EL PASO — Exiting the cinema, a teary-eyed and choked-up man in his sixties wearing a white guayabera shirt and a Panama fedorasaid the film he had just finished watching was tragic and reminded him of his days as a Chicano activist in California alongside César Chávez.
The film was Ruben Salazar: Man in the Middle directed by Phillip Rodriguez, which explores the life and tragic death of the legendary Mexican-American journalist.
Salazar was born in the Mexican border town of Cuidad Juárez, but was raised here just across the river. He graduated from El Paso High School and Texas Western College (now the University of Texas at El Paso) before he started working at the El Paso Herald Post as a reporter and eventually at the Los Angeles Times. After leaving the Times, he went into broadcasting at the Spanish language station KMEX.
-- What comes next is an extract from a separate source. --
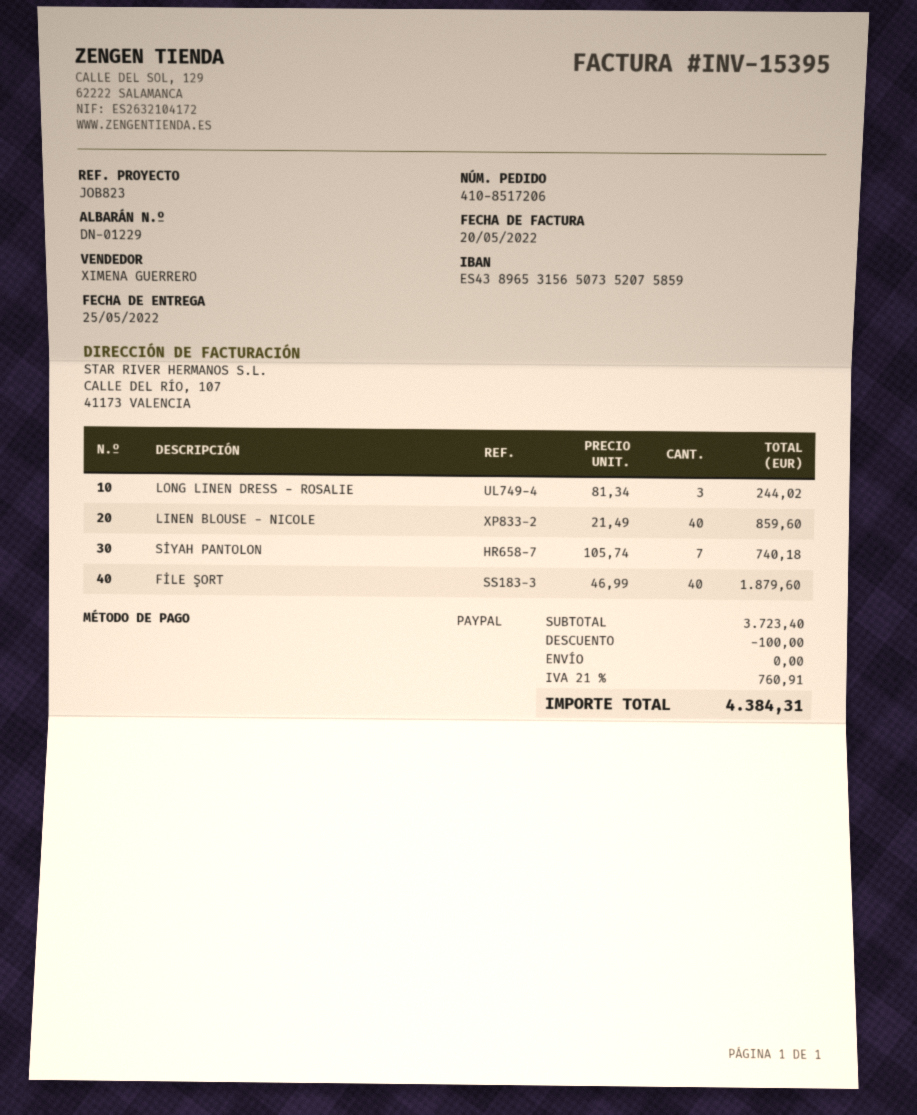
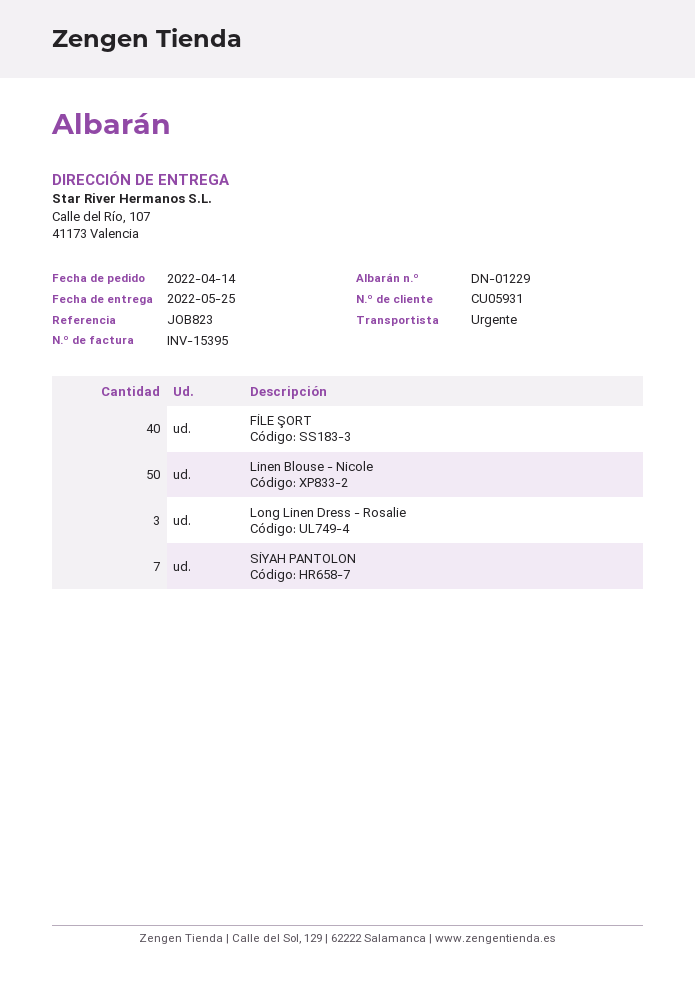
LINEN BLOUSE - NICOLE: 40 -> 50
While working for KMEX, Salazar was covering the Chicano Moratorium March on August 29, 1970, when the demonstration took a violent turn and escalated into a riot, Salazar took cover in a dingy bar called the Silver Dollar. He was killed by a tear gas canister that was fired blindly into the bar by police.
The film explores various conspiracy theories surrounding his death, including the possibility that he was deliberately murdered, perhaps by the L.A.P.D. Shortly after he died, Salazar became a martyred icon to many Chicanos.
Rodriguez, the director, told the audience of some 300 persons that he needed to tell the story of the man, not the icon. “I was aware of him but only as a symbol” said Rodriguez, “but I did have a sneaking suspicion that he was a lot more interesting than the idea of him that I had heard.”
Rodriguez also said he knew there was going to be some backlash because he was trying to humanize Salazar. He felt several civil rights “icons” had lost their “mojo” as their stories were retold and this film would refresh his images.
“Whenever you challenge a standing mythology or historicize a religious figure, there are some people that are going to feel uncomfortable, and I suppose that’s to be expected but that’s fine with me,” he said.
Rodriguez and the producers of the film filed a lawsuit against the L.A. County Sheriffs’ department demanding they release the files in this case, which had been closed since Salazar’s death. A study of the files uncovered a secret investigation that was conducted by the U.S. Department of Justice, which ruled Salazar’s death as accidental.
Still, some of the viewers felt that the film lacked some detail and was too biased toward the theory that Salazar’s death was accidental.
“I think they killed him,” said Marco Zamora, a journalism student who attended the film, “it doesn’t make sense that a cop wouldn’t know the difference between the two types of projectiles and would fire a canister into a crowd.”
The film also preceded a discussion panel made up of four prominent Latinos and journalists who along with Rodriguez expressed their feelings about the film and the legacy of Rubén Salazar.
The panelists included Phillip Rodriguez, the film’s director, Zita Arocha, Director of Borderzine, UTEP Department of Communication, Angela Kocherga, Border Bureau Chief, KHOU-TV/Gannett Broadcasting, Rosa Guerrero, artist and educator and Texas Senator Jose Rodriguez.
Throughout the film and the panel, themes of identity, assimilation, and heritage are present and reflect the feelings of some of the attendees and of the filmmakers themselves.
The film touched on the subject of being Mexican-American in the U.S. during that period and Salazar’s struggle with his Mexican roots and an upbringing that tried to turn him away from that heritage. According to the film, he eventually came to terms with his identity and embraced his Latino roots, getting involved in Chicano politics and covering the movement.
Senator Rodriguez touched on his own personal experiences about being Latino and the obstacles he had to overcome growing up in South Texas and on how he felt when he found out that Salazar had been killed.
“I was enraged,” he said, “I was involved in different programs like MECHAand La Raza Unida, and he was someone we looked up to. Then the following year, we had our own incident in Pharr.”
Sen. Rodriguez was referring to the 1971 riots that occurred in Pharr, Texas, where a protest turned violent and a 17-year-old boy was killed.
“It warms my heart seeing young people interested in things like this,” said Rodolfo Jiménez, the man in the white shirt and straw hat, “I’m glad that people are aware of what we went through. People attacked us, spat on us, threatened us, and why, only because we wanted a better life. We’ve come a long way but we still have a long, long way to go. I just hope that all these young people pick up where we left off.”
The film Ruben Salazar: Man in the Middle, will air on PBS on April 29, 2014 at 9 p.m.